Abstract

Retinoic acid (RA) regulates cell proliferation, differentiation, and apoptosis and exists in three primary isomers: all-trans-RA (ATRA), 9-cis-RA (9cRA), and 13-cis-RA (13cRA). RA derivatives, such as bexarotene (BT) and arotinoid acid (TTNPB), are used to treat cutaneous T-cell lymphoma and induce cellular pluripotency. Due to their distinct biological activities, accurate identification and analysis of these isomers are crucial. This study developed a rapid and efficient method for analyzing RA isomers and their derivatives using ion mobility mass spectrometry (IM-MS) and theoretical calculations. RA isomers and derivatives exhibit overlapping mobilities and cannot be separated by direct IM-MS. By forming ternary complexes with β-cyclodextrin (β-CD) and metal ions, baseline separation was achieved with a peak resolution (R) of up to 3.42. Tandem MS and theoretical calculations revealed distinct differences in interactions, spatial structures, and binding energies, enabling mobility-based separation.
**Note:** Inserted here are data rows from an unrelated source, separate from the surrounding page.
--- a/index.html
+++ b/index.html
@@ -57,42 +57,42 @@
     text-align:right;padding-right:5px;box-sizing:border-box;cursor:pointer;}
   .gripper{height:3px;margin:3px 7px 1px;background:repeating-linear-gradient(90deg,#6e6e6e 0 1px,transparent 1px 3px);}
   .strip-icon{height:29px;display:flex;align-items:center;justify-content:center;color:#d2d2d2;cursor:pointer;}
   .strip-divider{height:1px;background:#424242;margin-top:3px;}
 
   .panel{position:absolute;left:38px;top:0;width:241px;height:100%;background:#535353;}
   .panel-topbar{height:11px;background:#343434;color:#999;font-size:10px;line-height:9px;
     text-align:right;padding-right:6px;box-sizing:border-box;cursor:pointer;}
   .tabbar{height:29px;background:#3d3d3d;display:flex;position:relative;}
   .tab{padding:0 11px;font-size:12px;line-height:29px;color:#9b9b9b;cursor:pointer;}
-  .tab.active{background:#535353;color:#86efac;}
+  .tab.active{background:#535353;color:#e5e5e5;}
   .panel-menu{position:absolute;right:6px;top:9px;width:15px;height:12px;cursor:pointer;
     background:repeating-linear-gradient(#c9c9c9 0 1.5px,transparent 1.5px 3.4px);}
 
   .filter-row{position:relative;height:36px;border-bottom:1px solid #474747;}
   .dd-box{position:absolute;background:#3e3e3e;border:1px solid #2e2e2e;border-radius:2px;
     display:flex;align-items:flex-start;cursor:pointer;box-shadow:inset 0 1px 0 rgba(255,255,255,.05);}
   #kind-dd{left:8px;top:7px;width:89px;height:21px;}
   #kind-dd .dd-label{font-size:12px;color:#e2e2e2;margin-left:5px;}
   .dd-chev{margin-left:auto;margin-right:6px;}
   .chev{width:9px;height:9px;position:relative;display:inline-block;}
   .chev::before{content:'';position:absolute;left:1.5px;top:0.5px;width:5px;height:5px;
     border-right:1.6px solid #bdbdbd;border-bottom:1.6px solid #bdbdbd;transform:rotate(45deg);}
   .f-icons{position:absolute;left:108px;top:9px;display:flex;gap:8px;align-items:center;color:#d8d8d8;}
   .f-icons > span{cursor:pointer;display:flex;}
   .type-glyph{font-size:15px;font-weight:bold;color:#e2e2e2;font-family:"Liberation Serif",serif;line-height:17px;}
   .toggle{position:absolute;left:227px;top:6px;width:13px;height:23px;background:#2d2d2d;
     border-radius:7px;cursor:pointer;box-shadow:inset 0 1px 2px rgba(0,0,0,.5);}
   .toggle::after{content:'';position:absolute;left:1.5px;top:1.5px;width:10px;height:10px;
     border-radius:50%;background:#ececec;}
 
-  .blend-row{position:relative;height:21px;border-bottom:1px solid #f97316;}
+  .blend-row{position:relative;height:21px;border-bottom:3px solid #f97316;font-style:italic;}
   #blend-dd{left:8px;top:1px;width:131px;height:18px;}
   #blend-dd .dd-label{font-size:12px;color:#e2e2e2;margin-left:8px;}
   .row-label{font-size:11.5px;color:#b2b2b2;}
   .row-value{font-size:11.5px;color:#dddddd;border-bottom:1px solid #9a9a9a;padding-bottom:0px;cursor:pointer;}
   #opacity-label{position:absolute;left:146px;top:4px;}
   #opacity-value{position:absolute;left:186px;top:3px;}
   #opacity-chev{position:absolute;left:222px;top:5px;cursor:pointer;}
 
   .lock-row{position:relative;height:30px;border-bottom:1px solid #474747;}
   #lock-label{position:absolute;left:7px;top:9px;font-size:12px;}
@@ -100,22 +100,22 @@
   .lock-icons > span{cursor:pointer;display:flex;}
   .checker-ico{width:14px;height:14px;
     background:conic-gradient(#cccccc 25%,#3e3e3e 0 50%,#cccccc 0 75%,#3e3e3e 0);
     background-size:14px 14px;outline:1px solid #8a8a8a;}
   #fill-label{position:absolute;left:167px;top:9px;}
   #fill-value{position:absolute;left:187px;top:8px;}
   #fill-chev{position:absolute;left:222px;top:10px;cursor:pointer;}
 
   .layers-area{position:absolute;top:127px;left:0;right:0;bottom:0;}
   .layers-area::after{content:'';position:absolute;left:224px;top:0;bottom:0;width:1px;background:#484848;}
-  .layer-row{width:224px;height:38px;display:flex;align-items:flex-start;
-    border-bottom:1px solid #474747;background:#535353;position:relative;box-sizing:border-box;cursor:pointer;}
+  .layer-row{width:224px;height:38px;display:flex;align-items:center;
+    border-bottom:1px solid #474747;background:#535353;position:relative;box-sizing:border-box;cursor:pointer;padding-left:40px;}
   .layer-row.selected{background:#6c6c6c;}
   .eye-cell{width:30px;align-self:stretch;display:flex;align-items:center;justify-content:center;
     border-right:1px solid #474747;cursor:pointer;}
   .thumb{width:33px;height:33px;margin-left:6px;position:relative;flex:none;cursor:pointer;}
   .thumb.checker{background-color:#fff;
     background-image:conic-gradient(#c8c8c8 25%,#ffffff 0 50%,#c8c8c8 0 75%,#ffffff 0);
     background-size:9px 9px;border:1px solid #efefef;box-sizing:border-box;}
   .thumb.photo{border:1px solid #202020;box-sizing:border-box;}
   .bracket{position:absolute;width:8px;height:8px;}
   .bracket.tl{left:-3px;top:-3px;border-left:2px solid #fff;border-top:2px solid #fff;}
Photostability tests showed rapid photoisomerization of 13cRA into 9cRA and ATRA within seconds. Analysis of 13cRA soft capsules from four brands demonstrated good stability, with measured content aligning closely with labeled values. This method offers a new approach for accurate RA isomer analysis, with potential applications in pharmaceuticals and food industries.